The drop in interest rates coincided with greater product availability at most loan-to-value (LTV) tiers. The number of LTV products available at 95% has increased 130 times in the past decade to reach 391 today, which should help first time buyers.
At the lower LTV tiers too the number of mortgages available has almost doubled. Borrowers with 40 per cent deposit or equity have 588 products to choose from today compared to 272 in March 2009.
Providers have adapted
Moneyfacts spokesman Darren Cook said: “A decade ago, providers did not seem to want to lend to borrowers who could only raise a small deposit. However, providers have since adapted to the new post-crisis mortgage environment.
“One figure that has remained fairly static over the decade however is the average standard variable rate, having only increased by 0.12% since 2009, from 4.77% to 4.89%. Meanwhile, both the average two- and five-year fixed mortgage rates have nearly halved during this time.

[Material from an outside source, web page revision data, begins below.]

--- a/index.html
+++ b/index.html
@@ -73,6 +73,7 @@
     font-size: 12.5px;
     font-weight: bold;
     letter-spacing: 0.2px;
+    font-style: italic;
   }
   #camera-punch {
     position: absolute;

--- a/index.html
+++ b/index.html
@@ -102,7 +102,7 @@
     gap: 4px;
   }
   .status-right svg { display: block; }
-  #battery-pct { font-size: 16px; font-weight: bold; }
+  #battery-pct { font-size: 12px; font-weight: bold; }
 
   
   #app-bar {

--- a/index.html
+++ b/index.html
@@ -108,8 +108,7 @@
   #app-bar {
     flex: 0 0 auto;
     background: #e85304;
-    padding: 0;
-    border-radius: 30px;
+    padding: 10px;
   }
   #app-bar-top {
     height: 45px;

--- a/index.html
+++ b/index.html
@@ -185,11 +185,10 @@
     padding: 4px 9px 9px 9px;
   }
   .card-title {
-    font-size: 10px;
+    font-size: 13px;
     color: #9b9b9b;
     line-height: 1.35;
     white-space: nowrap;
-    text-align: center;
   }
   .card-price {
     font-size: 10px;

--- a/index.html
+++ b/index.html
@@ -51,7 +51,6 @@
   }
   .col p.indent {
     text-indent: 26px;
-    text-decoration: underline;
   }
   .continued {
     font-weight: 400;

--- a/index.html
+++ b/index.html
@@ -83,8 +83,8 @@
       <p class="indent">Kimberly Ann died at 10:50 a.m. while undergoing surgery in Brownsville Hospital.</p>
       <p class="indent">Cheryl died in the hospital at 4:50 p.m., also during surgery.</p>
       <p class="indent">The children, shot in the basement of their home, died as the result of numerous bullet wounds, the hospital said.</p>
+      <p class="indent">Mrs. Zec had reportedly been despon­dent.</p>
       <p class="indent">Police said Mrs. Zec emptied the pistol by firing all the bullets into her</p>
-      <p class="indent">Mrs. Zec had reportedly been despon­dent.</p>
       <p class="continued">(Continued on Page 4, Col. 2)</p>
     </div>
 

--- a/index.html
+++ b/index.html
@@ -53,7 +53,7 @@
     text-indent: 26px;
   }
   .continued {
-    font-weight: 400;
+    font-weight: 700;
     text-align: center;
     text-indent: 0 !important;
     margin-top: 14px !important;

“During the past ten years, not only have the two- and five-year fixed mortgage rates dropped, but the gap between the two has more than halved, falling from 0.83% in 2009 to stand at a difference of only 0.4% today.
“This could be a significant factor for borrowers when considering whether to fix for the short or longer-term, especially with the current economic uncertainty.”
At the same time, Cook pointed out that the Financial Conduct Authority introduced clear affordability measures that mortgage providers are required to follow, meaning lending criteria is much stricter than it was before the financial crisis.